◆ **What the exercise asks**
Your task is to give the number of lines below that contain "class". Give no other text.

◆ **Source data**
'''

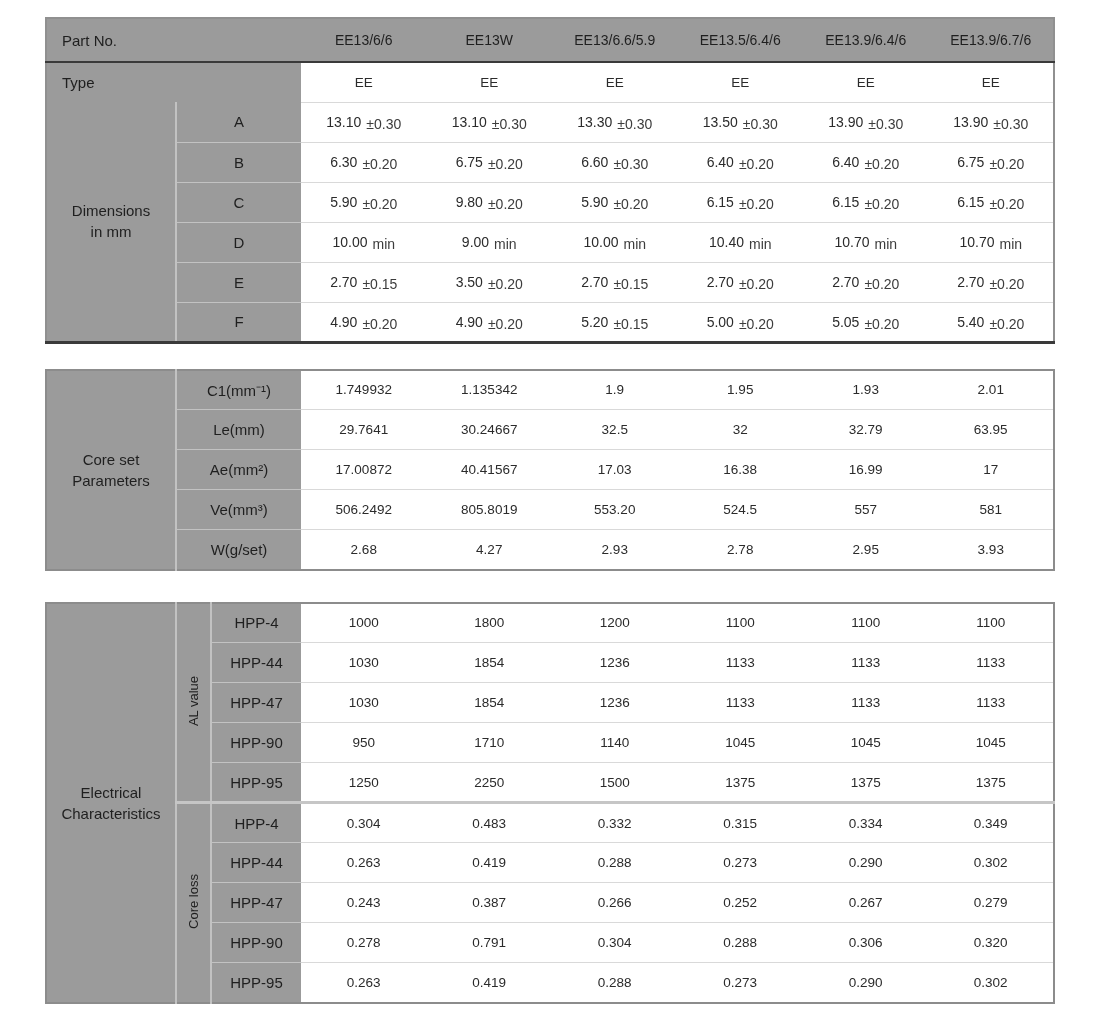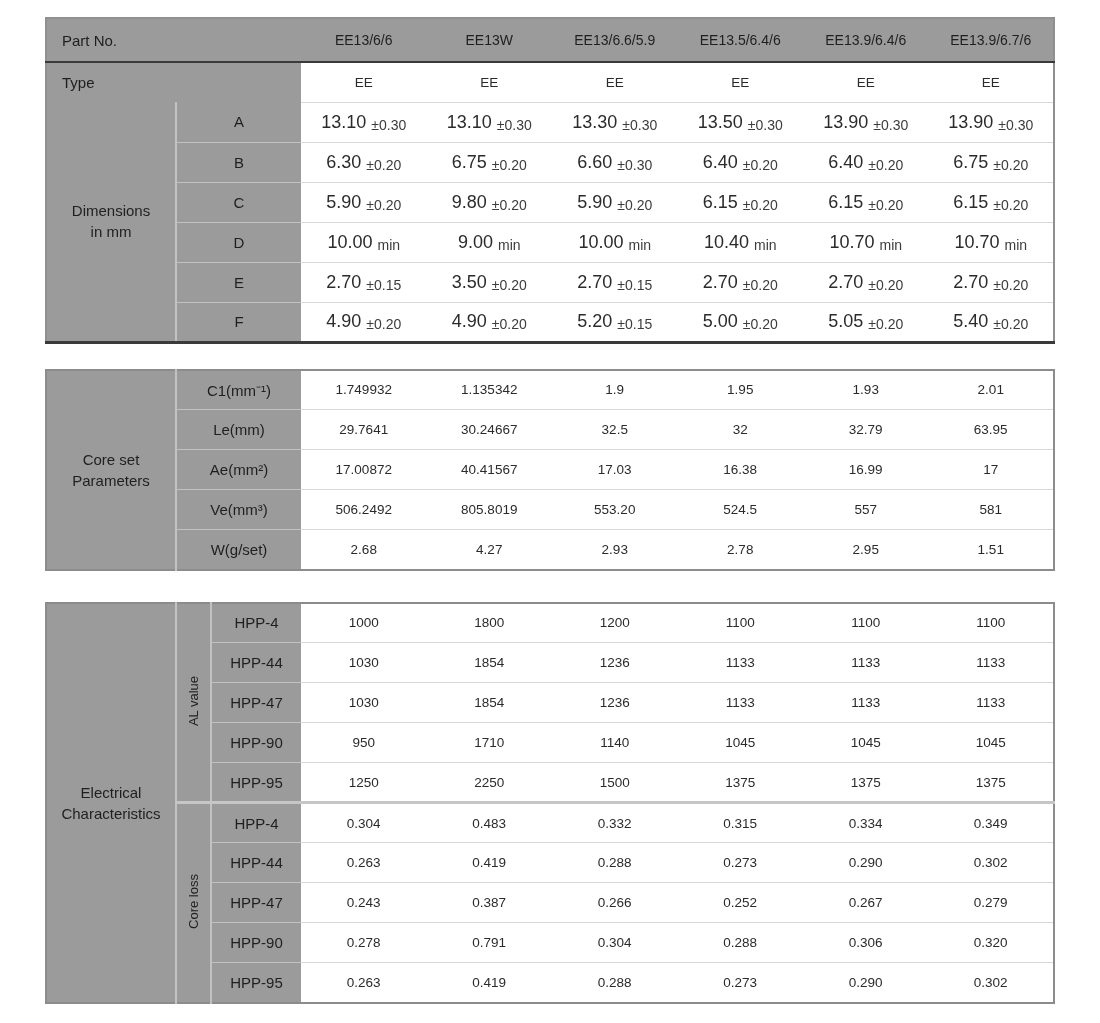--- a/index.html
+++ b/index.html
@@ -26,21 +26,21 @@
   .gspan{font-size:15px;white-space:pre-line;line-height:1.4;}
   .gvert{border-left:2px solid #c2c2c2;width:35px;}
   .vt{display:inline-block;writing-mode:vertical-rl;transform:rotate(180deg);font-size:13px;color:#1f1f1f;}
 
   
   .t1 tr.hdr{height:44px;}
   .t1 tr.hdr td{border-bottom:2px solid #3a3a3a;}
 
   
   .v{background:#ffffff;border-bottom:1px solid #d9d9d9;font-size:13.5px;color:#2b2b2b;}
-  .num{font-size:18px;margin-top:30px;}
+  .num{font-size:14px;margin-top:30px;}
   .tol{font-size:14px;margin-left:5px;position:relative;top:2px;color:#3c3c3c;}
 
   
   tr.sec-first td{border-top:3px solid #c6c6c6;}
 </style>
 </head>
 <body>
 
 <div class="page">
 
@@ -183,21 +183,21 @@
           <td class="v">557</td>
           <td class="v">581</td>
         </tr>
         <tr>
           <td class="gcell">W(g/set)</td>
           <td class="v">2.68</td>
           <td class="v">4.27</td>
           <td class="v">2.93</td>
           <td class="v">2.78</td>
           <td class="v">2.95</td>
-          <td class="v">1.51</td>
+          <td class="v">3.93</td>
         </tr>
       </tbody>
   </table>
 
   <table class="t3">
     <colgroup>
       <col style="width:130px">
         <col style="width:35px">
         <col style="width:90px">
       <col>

'''

◆ **Answer area**
12